The set exists of two parts the eye piece and the control unit which is designed as the artificial lung. The eye piece holds an 1.5″ OLED display, which is hidden behind a 60 mm neutral dense camera filter. It also houses eight 3mm LEDs which are connected to a mcp23017 gpio expander which uses the i²c protocol. This allowed me to control every LED independently, without too many wires. Speaking about Wires, the OLED uses SPI and the LEDs I²C so a minimum of 9 wires connect the eye piece with the control unit. A light sensor in the eye piece allows reading simple environment data and scales the pupil accordingly (as of now, the sensor requires additional wires to access an analog pin on the pi). I’m also working on a gyro/accelerometer implementation, which allows the eye to focus on “real points” and behave like a real eye if the users moves his head.
In the long term I’m also thinking of controlling it with gestures, or a camera to track things. Unfortunately the device is too small to hide a camera in it and I don’t want it to be much bigger… (Maybe in the control unit?)

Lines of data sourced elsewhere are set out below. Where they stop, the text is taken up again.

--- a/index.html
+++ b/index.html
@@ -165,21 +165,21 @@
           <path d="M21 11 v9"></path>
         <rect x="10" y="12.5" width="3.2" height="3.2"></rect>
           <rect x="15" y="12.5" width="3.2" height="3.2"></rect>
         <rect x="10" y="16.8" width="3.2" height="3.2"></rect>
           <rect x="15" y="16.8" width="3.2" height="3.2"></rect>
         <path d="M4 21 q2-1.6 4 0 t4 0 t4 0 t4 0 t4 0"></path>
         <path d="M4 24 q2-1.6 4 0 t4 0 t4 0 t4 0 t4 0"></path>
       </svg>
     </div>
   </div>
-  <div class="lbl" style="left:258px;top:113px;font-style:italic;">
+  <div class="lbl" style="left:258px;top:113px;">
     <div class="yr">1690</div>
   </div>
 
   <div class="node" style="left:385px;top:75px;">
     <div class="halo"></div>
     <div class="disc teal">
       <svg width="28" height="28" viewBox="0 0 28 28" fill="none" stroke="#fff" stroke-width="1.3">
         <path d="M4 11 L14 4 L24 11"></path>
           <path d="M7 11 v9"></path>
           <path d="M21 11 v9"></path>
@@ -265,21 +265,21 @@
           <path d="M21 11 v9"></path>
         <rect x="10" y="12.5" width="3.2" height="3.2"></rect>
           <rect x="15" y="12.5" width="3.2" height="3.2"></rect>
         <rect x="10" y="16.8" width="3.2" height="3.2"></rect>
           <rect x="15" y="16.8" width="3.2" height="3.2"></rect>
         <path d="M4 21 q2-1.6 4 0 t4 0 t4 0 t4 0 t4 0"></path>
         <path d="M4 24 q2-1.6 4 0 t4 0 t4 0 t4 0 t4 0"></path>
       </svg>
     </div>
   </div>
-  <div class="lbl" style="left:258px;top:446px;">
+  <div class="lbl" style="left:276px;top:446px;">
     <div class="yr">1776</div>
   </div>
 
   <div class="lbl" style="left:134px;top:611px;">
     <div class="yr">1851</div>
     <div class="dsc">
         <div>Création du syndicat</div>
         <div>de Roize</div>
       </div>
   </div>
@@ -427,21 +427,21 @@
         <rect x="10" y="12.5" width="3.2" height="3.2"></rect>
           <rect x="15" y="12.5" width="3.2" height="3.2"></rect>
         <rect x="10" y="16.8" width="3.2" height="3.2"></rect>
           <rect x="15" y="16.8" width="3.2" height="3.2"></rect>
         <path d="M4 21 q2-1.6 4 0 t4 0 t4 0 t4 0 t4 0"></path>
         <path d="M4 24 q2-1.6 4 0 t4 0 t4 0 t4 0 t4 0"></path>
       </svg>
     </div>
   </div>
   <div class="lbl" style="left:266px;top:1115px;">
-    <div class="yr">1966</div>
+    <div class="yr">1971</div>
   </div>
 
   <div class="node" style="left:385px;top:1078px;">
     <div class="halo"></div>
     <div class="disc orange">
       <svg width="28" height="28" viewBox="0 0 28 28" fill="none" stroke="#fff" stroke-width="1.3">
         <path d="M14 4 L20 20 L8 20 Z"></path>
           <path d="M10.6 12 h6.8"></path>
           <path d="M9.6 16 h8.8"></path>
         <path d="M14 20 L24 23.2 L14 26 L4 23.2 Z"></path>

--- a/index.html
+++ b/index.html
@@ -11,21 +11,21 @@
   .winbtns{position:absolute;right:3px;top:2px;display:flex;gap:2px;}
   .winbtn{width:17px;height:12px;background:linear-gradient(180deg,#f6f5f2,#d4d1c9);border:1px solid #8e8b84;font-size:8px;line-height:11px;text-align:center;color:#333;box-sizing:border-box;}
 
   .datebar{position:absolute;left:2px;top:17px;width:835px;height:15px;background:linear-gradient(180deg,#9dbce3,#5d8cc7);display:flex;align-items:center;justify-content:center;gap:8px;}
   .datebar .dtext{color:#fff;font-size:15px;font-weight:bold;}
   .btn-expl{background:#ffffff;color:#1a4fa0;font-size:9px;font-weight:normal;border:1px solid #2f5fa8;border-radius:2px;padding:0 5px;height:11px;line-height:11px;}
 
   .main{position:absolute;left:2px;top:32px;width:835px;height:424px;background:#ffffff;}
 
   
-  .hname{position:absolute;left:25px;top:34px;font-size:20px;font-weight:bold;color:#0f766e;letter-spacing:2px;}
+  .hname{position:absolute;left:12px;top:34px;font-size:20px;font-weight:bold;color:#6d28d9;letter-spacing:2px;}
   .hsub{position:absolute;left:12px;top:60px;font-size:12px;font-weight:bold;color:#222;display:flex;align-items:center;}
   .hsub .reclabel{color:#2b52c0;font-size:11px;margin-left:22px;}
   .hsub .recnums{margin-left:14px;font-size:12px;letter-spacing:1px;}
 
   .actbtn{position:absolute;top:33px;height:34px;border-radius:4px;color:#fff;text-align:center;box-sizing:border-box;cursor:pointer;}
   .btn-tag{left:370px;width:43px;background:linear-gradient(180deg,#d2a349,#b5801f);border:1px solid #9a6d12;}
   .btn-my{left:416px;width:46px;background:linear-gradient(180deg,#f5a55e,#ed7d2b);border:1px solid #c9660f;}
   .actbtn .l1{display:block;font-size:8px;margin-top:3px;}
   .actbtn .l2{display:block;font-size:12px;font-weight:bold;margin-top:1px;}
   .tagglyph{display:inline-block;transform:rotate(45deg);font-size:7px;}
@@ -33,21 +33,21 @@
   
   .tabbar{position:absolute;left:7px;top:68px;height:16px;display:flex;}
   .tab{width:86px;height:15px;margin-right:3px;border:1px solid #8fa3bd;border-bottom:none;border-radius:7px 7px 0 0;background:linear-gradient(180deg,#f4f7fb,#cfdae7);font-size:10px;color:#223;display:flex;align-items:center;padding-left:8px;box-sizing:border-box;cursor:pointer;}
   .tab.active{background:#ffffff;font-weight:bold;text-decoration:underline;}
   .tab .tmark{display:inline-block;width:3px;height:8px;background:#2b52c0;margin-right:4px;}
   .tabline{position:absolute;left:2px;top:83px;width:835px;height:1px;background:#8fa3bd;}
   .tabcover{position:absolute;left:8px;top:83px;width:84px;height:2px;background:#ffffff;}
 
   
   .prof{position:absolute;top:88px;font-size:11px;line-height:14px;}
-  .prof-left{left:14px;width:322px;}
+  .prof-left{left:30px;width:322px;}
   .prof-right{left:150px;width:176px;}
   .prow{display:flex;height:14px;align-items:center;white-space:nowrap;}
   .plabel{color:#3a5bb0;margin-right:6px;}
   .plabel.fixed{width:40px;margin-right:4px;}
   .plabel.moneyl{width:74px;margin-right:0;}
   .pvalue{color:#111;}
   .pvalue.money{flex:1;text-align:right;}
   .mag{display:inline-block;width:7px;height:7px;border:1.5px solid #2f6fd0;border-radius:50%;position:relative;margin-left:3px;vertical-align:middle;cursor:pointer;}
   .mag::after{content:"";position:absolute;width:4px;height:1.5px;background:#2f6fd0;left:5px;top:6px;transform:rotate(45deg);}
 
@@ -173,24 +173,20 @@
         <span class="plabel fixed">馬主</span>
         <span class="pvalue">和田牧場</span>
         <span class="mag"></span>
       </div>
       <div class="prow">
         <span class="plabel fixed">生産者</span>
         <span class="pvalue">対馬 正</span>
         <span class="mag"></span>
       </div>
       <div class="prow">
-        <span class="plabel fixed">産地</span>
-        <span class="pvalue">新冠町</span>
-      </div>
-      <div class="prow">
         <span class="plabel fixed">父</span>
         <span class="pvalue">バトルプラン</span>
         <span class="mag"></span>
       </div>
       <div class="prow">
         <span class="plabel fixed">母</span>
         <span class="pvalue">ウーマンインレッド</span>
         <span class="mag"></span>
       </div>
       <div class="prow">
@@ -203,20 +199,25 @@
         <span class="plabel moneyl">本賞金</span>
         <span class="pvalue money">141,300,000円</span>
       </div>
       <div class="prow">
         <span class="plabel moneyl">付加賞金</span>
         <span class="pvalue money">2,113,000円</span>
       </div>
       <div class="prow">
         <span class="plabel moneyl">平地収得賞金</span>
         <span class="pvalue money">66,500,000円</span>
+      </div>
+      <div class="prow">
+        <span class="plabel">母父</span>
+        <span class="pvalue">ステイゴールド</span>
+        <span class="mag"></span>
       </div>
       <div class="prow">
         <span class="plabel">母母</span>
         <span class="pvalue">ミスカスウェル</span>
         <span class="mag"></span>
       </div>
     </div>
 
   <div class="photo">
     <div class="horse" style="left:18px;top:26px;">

The control unit houses a raspberry Pi zero w and two RGB Leds which play a simple breathing animation. Power wise the pi (and so the whole setup) is connected to a 25800mAH power bank that I have in my pocket. My calculations indicate that this should be more than enough to have the setup powered for an evening.

Eye piece and control unit parts were 3d printed on my Anycubic i3 mega in black PLA. Then colored and weathered using acrylic colors (mainly back and anthracite)

The blue light was achieved using a cheap neon wire from ebay.

Initially I embedded an Arduino pro micro for the eye piece, so that I would not need the control unit, but I wasn’t satisfied with the frame rate it was able to produce on the OLED. So I switched to a raspberry pi zero w, that I still had around.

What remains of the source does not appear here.